North American traders enter for the week
As North American enter for the week, the AUD and NZD are rebounding after taking it on the chin last week. This despite more deaths and a jump in the infected in China. the PBOC did cut rates, and added liquidity and are looking to minimize the damage from the coronavirus (see Eamonn post here). The current number are showing 17,400 infected with the number of deaths at 362, up from Feb 1st numbers showing 14,380 infected and 304 dead.
The GBP is running to the downside as the EU/UK trade deal rhetoric is getting off to a rocky start. The process of getting "half the distance to the goal" is underway. Will they complete it by the end of the year? The GBP is down near 1% vs all the majors with the fall of -1.27% vs the AUD leading the way . The smallest change was vs the EUR at -0.87%. It is down -1.11% vs the greenback.
The ranges and changes are showing big moves vs all the GBP pairs. All are above their 22 day averages (about a month of trading). The GBPAUD has tumbled -250 basis points. The other changes versus the US dollar show minimal movement to start the trading week, with the major currency pairs trading with ranges of less than 38 pips.
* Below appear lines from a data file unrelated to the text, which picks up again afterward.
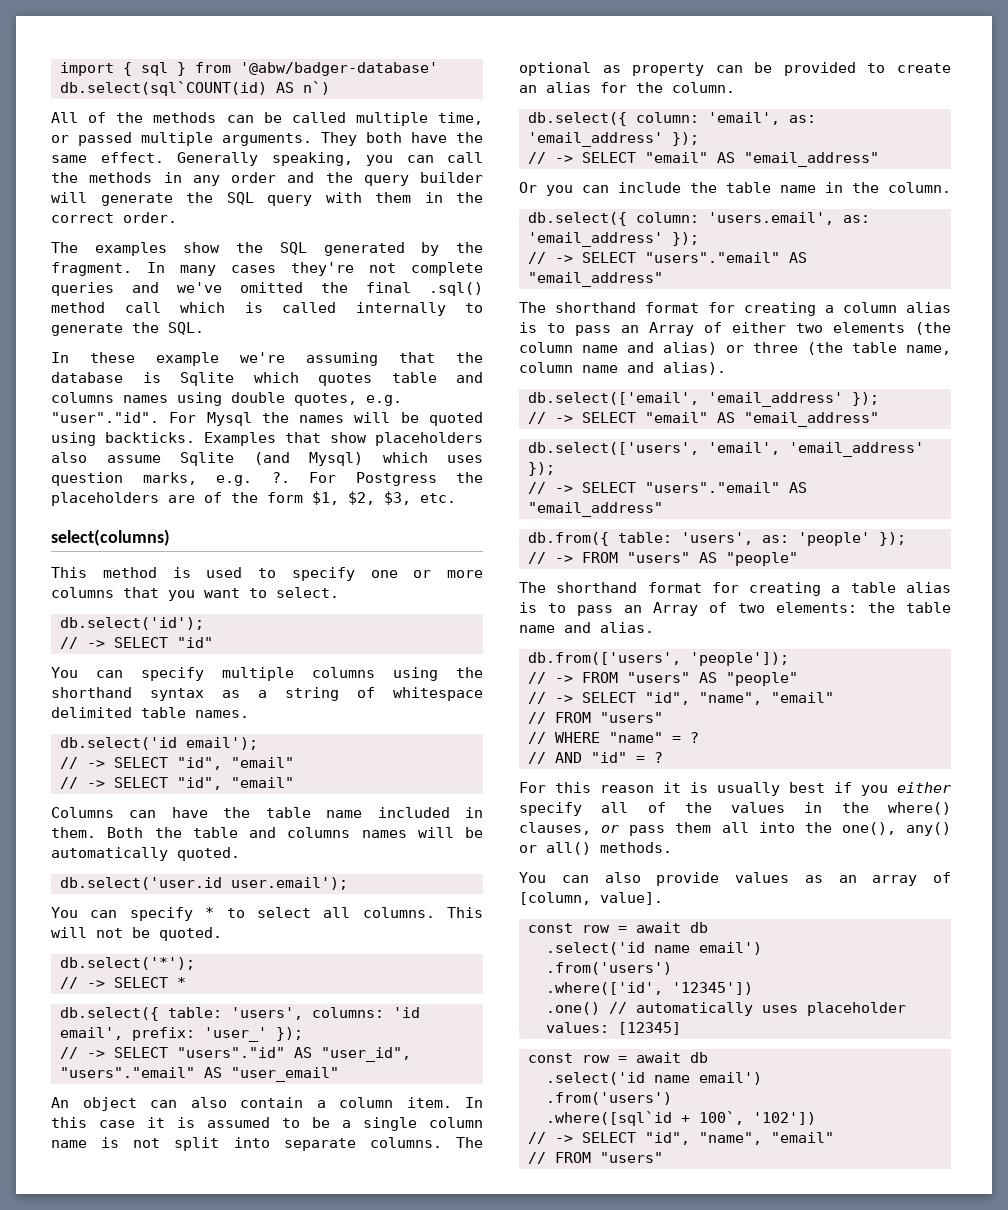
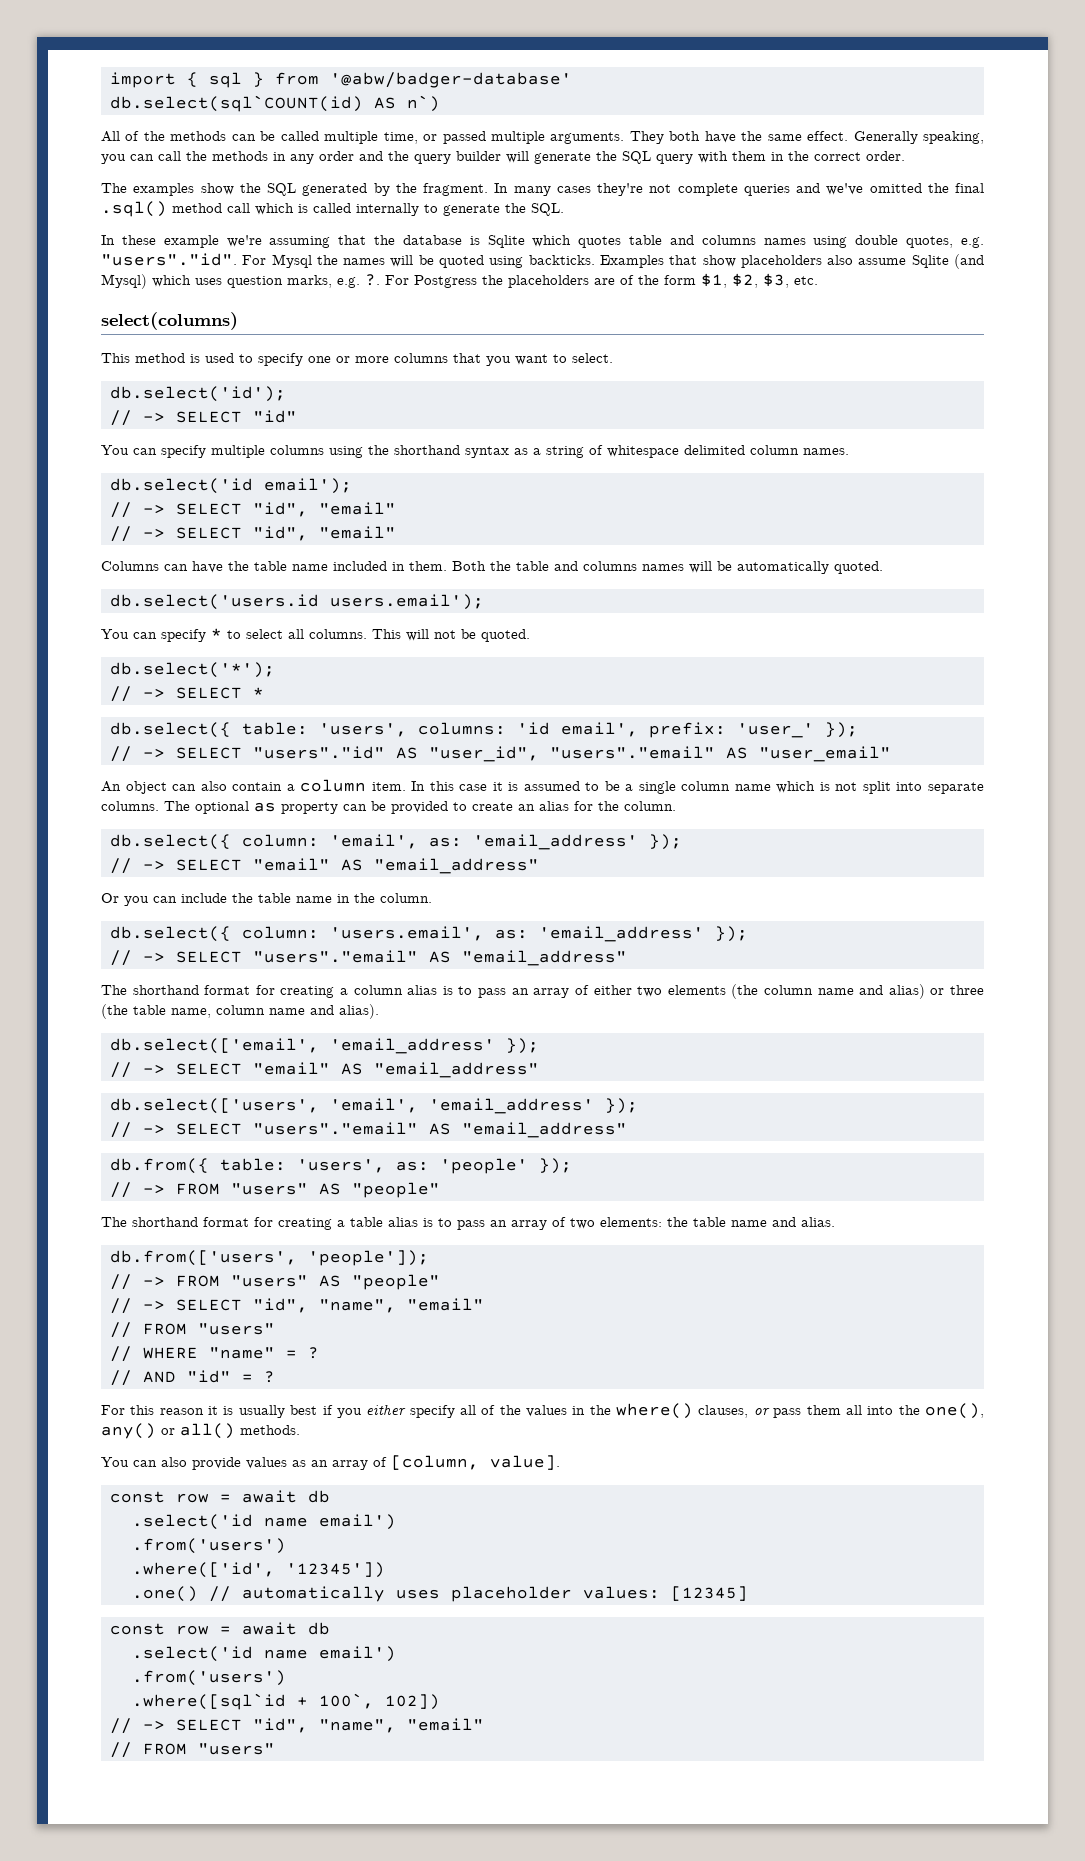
- In these example we're assuming that the database is Sqlite which quotes table and columns names using double quotes, e.g. "user"."id". For Mysql the names will be quoted using backticks.
+ In these example we're assuming that the database is Sqlite which quotes table and columns names using double quotes, e.g. "users"."id". For Mysql the names will be quoted using backticks.
- You can specify multiple columns using the shorthand syntax as a string of whitespace delimited table names.
+ You can specify multiple columns using the shorthand syntax as a string of whitespace delimited column names.
- db.select('user.id user.email');
+ db.select('users.id users.email');
- In this case it is assumed to be a single column name is not split into separate columns.
+ In this case it is assumed to be a single column name which is not split into separate columns.
- The shorthand format for creating a column alias is to pass an Array of either two elements (the column name and alias) or three (the table name, column name and alias).
+ The shorthand format for creating a column alias is to pass an array of either two elements (the column name and alias) or three (the table name, column name and alias).
- The shorthand format for creating a table alias is to pass an Array of two elements: the table name and alias.
+ The shorthand format for creating a table alias is to pass an array of two elements: the table name and alias.
- .where([sql`id + 100`, '102'])
+ .where([sql`id + 100`, 102])

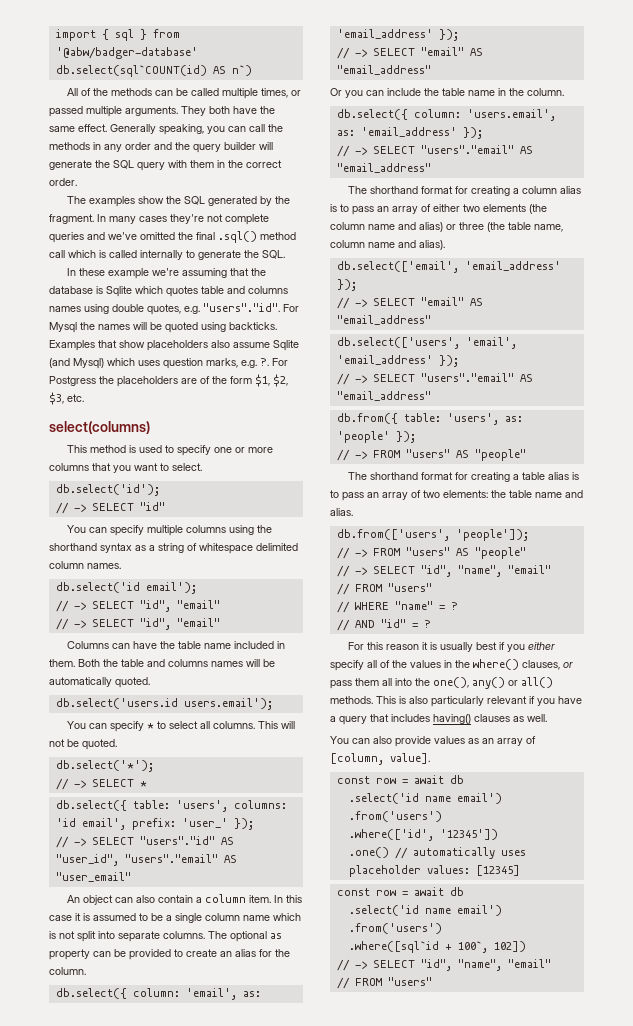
- All of the methods can be called multiple time, or passed multiple arguments.
+ All of the methods can be called multiple times, or passed multiple arguments.
+ This is also particularly relevant if you have a query that includes having() clauses as well.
In other markets, as North American traders enter for week are showing risk on flows:
- Spot gold is down $10.29 or -0.65% at $1578.82
- WTI crude oil futures are down $0.14 or -0.27% at $51.42. This despite gender from OPEC that they may look to cut production further.
In the premarket for US equities, the futures markets are implying a rebound from Friday's sharp falls (S&P -1.77%, Dow -2.09% and NASDAQ down -1.59% on Friday).
- Dow industrial average up 130 points
- S&P up 17 points
- NASDAQ up 54 points
In the European debt market:
- German DAX +0.2%
- France's CAC, +0.34%
- UK's FTSE 100, +0.5%
- Spain's Ibex, +0.1%
- Italy's FTSE MIB +0.6%
In the US debt market yields have also recovered with the 10 year up 4 basis points as flight to safety of treasuries sees some reprieve:
In the European debt market yields are also moderately higher. The PMI data this morning came out about as expected but still showed contraction in the manufacturing sector.